■ Required work ■
Write out the data that follows exactly, keeping every picture out.

[Data entries]
________________________
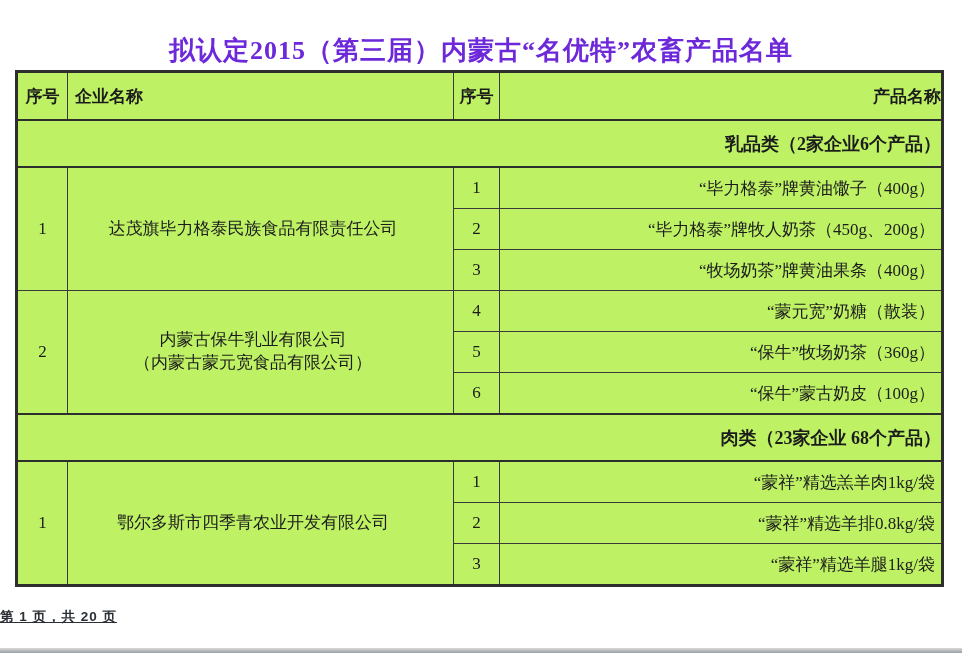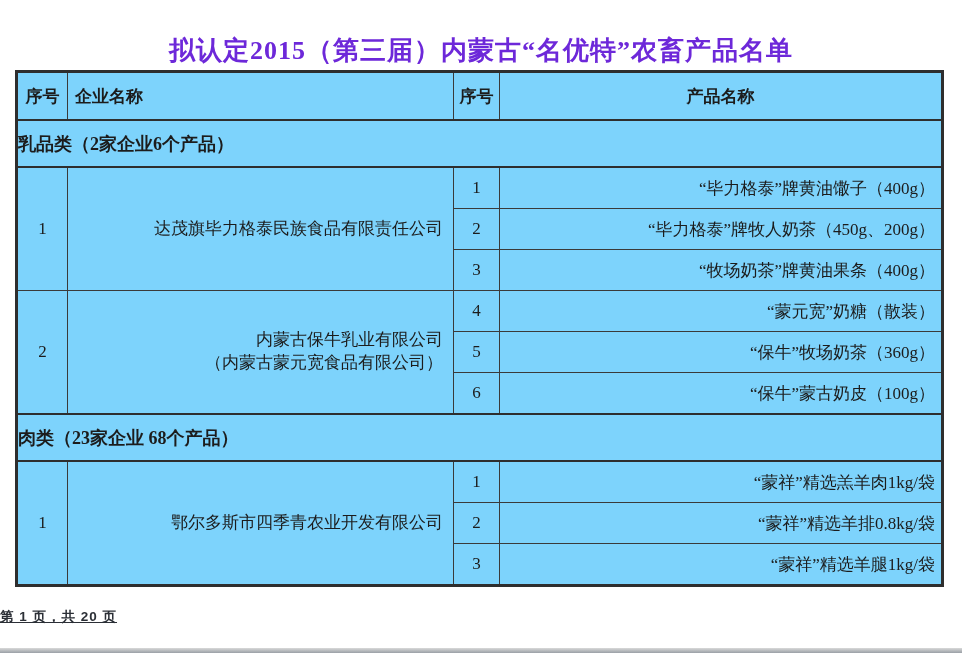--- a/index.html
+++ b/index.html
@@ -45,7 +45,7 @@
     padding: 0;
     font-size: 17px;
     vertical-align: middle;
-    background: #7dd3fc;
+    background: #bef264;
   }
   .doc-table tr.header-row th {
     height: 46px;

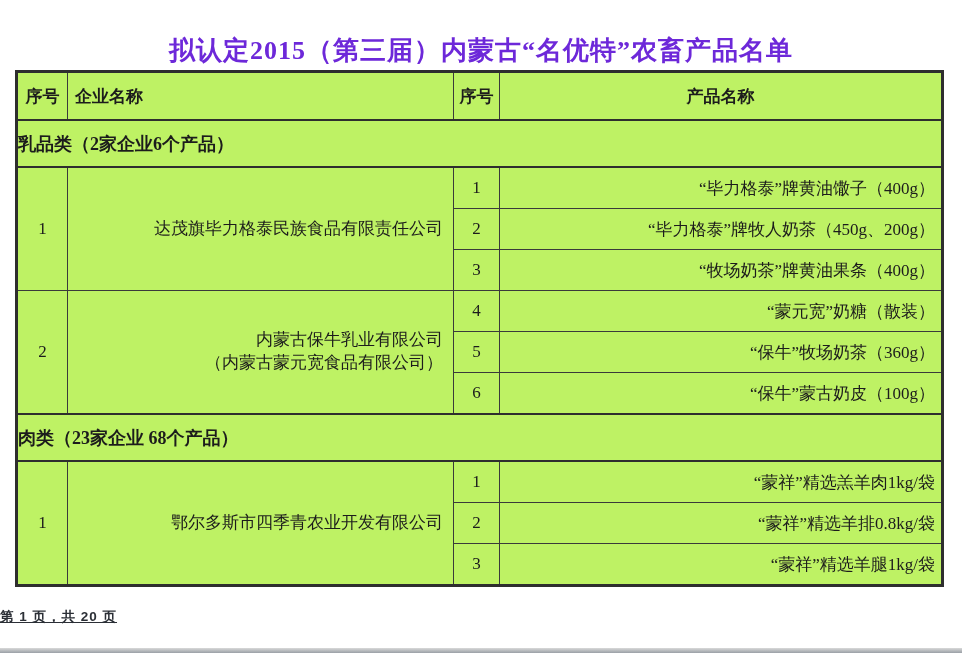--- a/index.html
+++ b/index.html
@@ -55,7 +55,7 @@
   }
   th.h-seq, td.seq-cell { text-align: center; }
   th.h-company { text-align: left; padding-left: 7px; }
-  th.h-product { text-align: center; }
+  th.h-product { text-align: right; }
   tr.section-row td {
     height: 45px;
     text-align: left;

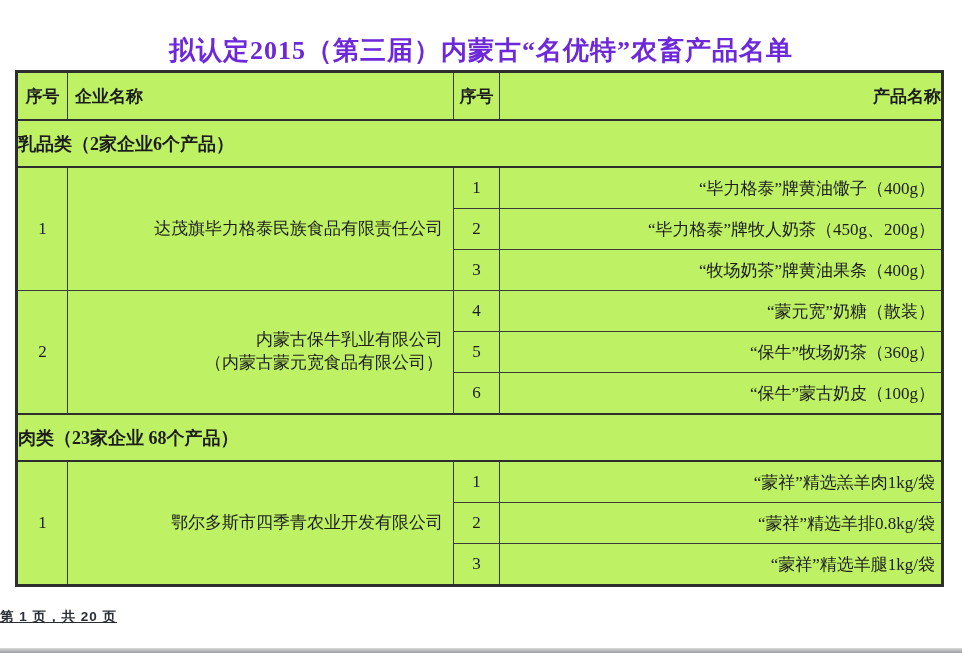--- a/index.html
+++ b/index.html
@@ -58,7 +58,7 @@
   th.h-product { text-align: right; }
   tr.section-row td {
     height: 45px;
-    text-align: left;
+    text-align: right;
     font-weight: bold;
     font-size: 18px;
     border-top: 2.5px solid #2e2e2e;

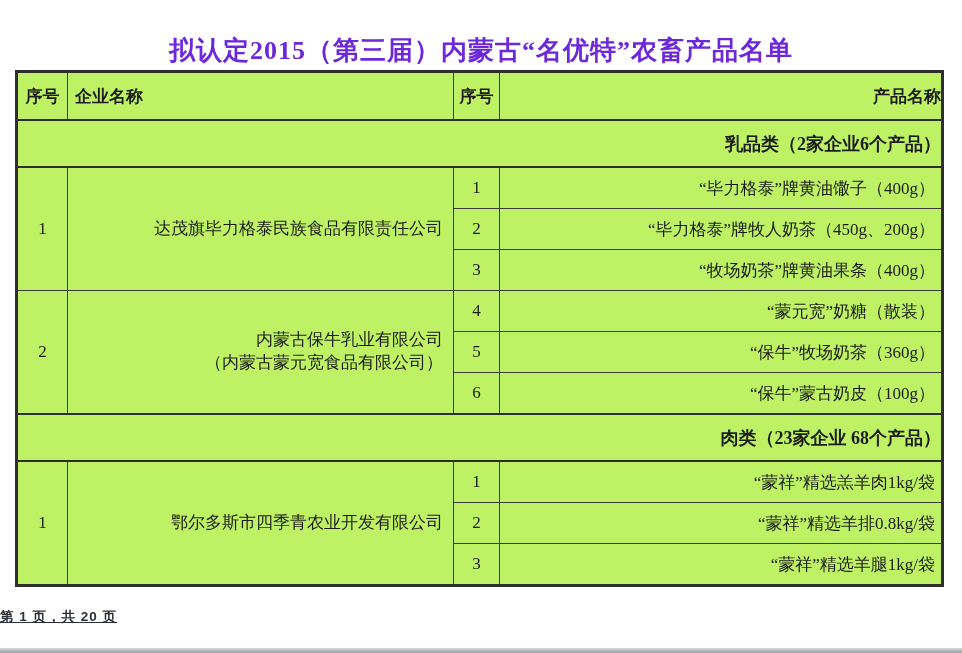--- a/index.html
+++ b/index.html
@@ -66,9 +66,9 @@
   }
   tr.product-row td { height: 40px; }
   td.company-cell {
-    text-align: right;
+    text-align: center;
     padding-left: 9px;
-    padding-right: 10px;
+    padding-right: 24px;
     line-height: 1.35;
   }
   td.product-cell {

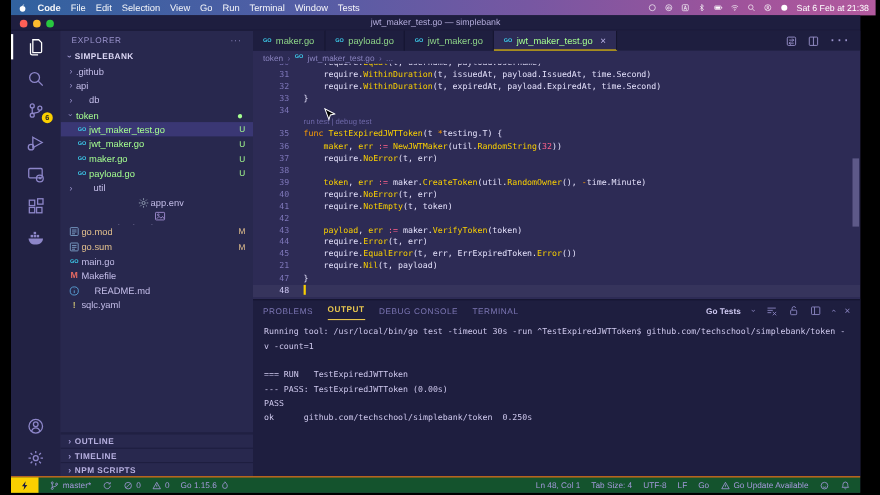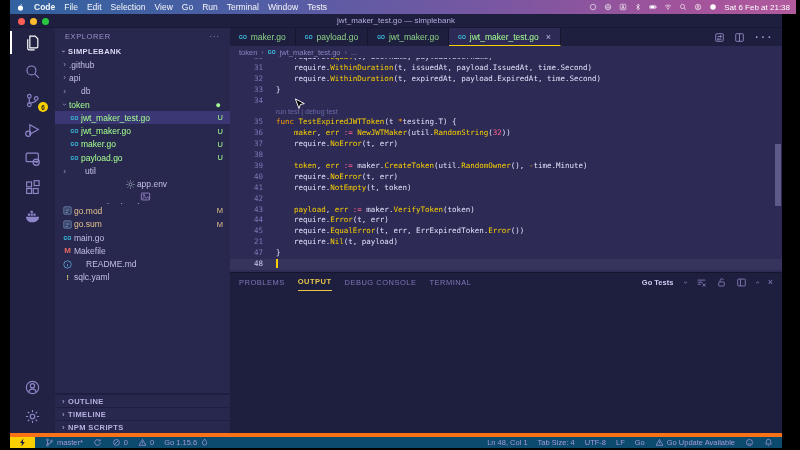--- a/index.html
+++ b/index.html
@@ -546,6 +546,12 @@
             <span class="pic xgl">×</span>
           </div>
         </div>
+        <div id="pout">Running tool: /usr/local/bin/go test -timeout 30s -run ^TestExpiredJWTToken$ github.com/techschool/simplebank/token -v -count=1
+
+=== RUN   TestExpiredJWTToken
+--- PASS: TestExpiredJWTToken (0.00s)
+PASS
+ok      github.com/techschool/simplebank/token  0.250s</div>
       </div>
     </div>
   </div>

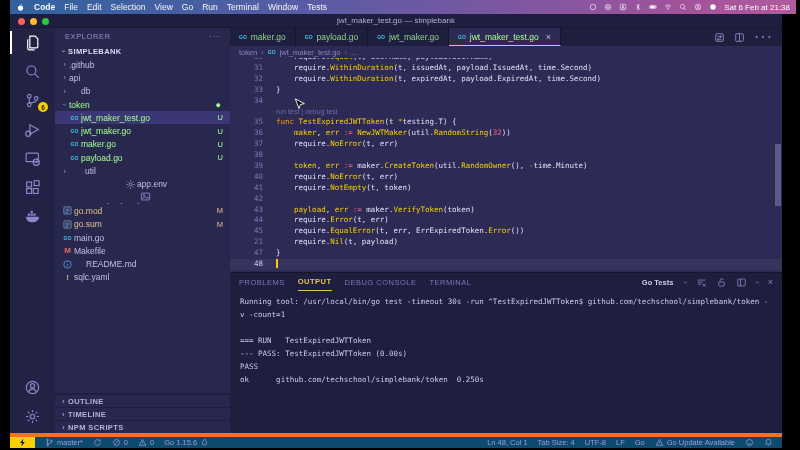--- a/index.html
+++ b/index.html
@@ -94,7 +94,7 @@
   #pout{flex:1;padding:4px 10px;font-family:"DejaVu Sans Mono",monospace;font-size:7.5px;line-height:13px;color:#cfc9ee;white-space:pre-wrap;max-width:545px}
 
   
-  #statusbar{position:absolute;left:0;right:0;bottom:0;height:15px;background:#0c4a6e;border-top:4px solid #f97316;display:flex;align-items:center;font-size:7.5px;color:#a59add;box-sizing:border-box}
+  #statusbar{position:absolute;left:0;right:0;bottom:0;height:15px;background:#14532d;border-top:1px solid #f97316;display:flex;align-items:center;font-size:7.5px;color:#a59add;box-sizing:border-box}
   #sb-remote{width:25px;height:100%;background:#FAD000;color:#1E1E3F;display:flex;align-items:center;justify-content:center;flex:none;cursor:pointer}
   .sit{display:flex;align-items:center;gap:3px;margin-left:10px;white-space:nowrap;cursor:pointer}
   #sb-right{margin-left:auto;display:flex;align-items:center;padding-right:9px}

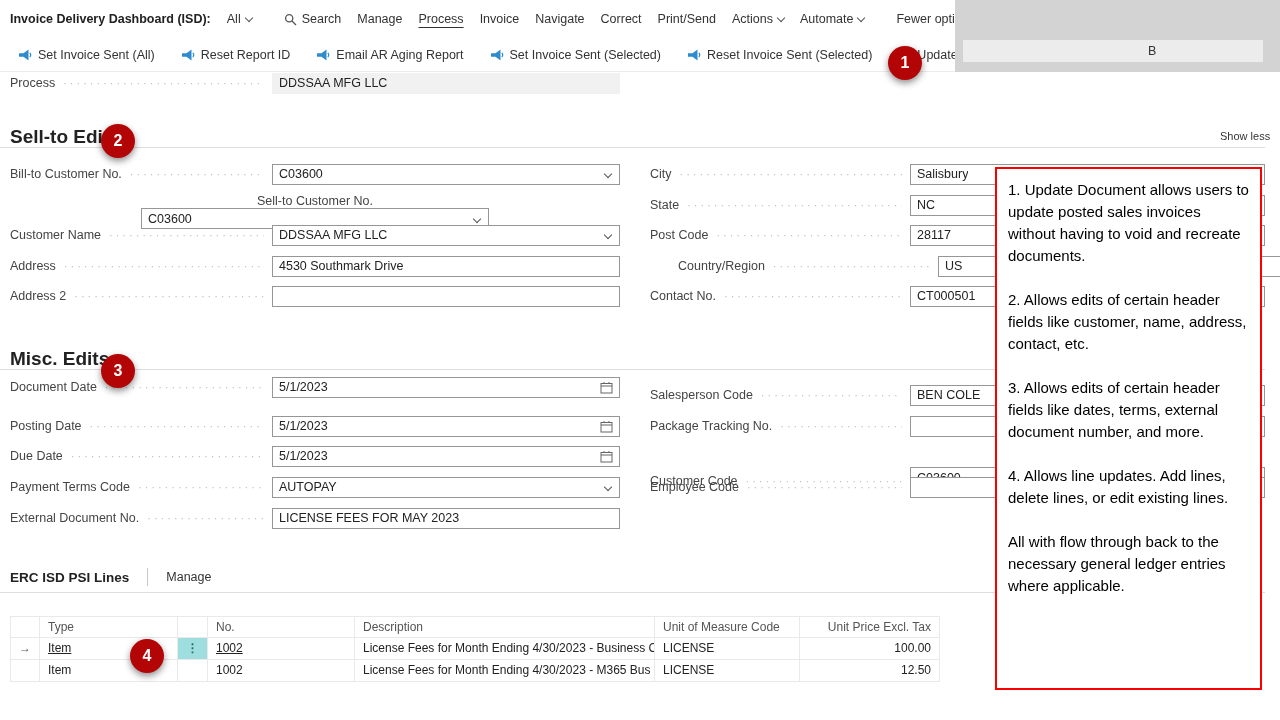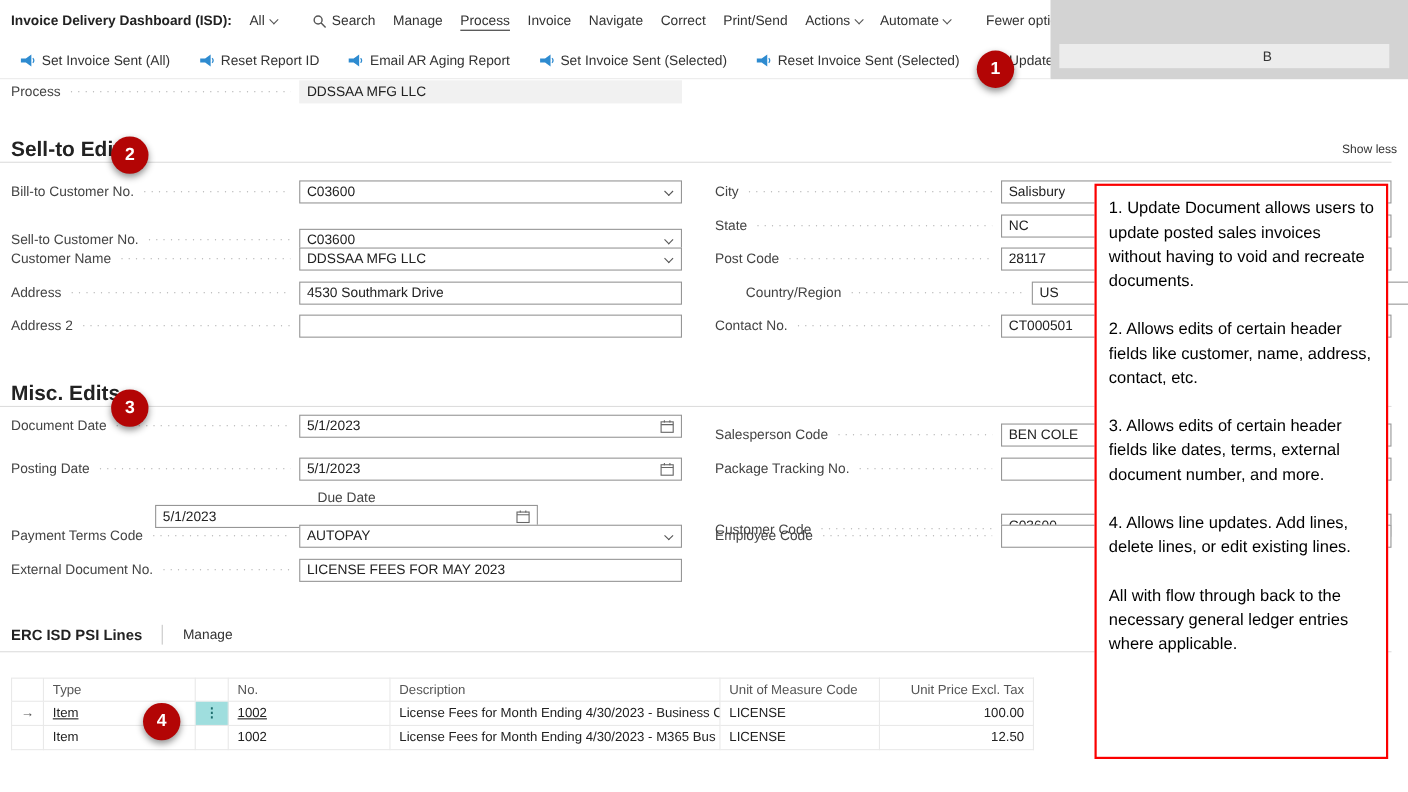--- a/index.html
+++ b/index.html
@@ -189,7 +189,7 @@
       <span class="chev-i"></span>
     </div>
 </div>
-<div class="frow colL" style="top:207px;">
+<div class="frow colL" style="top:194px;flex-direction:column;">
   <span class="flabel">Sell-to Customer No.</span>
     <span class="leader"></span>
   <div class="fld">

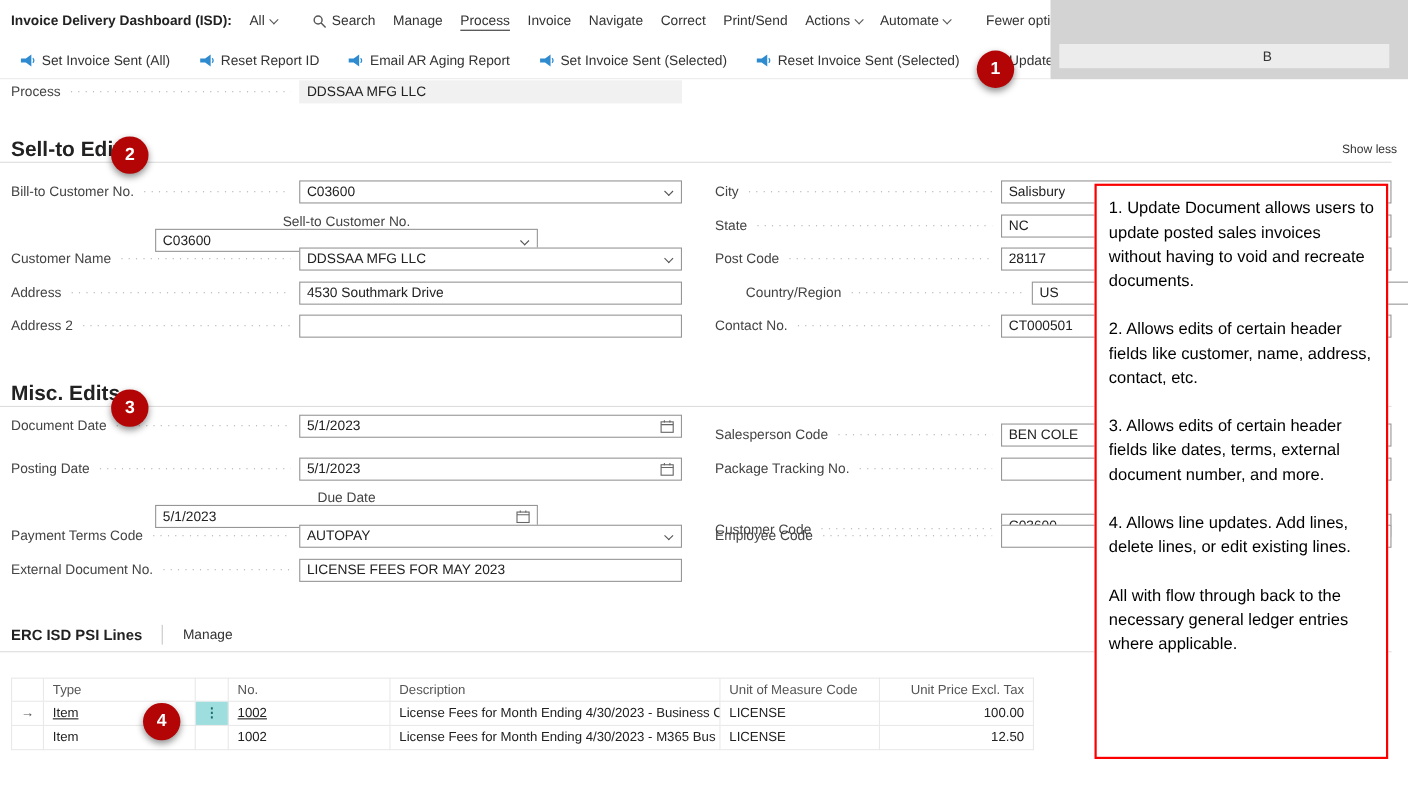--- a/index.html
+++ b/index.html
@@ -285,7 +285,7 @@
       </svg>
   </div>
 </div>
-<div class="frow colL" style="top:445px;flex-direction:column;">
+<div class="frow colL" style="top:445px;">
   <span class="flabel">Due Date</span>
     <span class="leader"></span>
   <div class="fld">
________________________
■ Answer section ■
--- a/index.html
+++ b/index.html
@@ -45,7 +45,7 @@
     padding: 0;
     font-size: 17px;
     vertical-align: middle;
-    background: #7dd3fc;
+    background: #bef264;
   }
   .doc-table tr.header-row th {
     height: 46px;

--- a/index.html
+++ b/index.html
@@ -55,7 +55,7 @@
   }
   th.h-seq, td.seq-cell { text-align: center; }
   th.h-company { text-align: left; padding-left: 7px; }
-  th.h-product { text-align: center; }
+  th.h-product { text-align: right; }
   tr.section-row td {
     height: 45px;
     text-align: left;

--- a/index.html
+++ b/index.html
@@ -58,7 +58,7 @@
   th.h-product { text-align: right; }
   tr.section-row td {
     height: 45px;
-    text-align: left;
+    text-align: right;
     font-weight: bold;
     font-size: 18px;
     border-top: 2.5px solid #2e2e2e;

--- a/index.html
+++ b/index.html
@@ -66,9 +66,9 @@
   }
   tr.product-row td { height: 40px; }
   td.company-cell {
-    text-align: right;
+    text-align: center;
     padding-left: 9px;
-    padding-right: 10px;
+    padding-right: 24px;
     line-height: 1.35;
   }
   td.product-cell {

--- a/index.html
+++ b/index.html
@@ -546,6 +546,12 @@
             <span class="pic xgl">×</span>
           </div>
         </div>
+        <div id="pout">Running tool: /usr/local/bin/go test -timeout 30s -run ^TestExpiredJWTToken$ github.com/techschool/simplebank/token -v -count=1
+
+=== RUN   TestExpiredJWTToken
+--- PASS: TestExpiredJWTToken (0.00s)
+PASS
+ok      github.com/techschool/simplebank/token  0.250s</div>
       </div>
     </div>
   </div>

--- a/index.html
+++ b/index.html
@@ -94,7 +94,7 @@
   #pout{flex:1;padding:4px 10px;font-family:"DejaVu Sans Mono",monospace;font-size:7.5px;line-height:13px;color:#cfc9ee;white-space:pre-wrap;max-width:545px}
 
   
-  #statusbar{position:absolute;left:0;right:0;bottom:0;height:15px;background:#0c4a6e;border-top:4px solid #f97316;display:flex;align-items:center;font-size:7.5px;color:#a59add;box-sizing:border-box}
+  #statusbar{position:absolute;left:0;right:0;bottom:0;height:15px;background:#14532d;border-top:1px solid #f97316;display:flex;align-items:center;font-size:7.5px;color:#a59add;box-sizing:border-box}
   #sb-remote{width:25px;height:100%;background:#FAD000;color:#1E1E3F;display:flex;align-items:center;justify-content:center;flex:none;cursor:pointer}
   .sit{display:flex;align-items:center;gap:3px;margin-left:10px;white-space:nowrap;cursor:pointer}
   #sb-right{margin-left:auto;display:flex;align-items:center;padding-right:9px}

--- a/index.html
+++ b/index.html
@@ -189,7 +189,7 @@
       <span class="chev-i"></span>
     </div>
 </div>
-<div class="frow colL" style="top:207px;">
+<div class="frow colL" style="top:194px;flex-direction:column;">
   <span class="flabel">Sell-to Customer No.</span>
     <span class="leader"></span>
   <div class="fld">

--- a/index.html
+++ b/index.html
@@ -285,7 +285,7 @@
       </svg>
   </div>
 </div>
-<div class="frow colL" style="top:445px;flex-direction:column;">
+<div class="frow colL" style="top:445px;">
   <span class="flabel">Due Date</span>
     <span class="leader"></span>
   <div class="fld">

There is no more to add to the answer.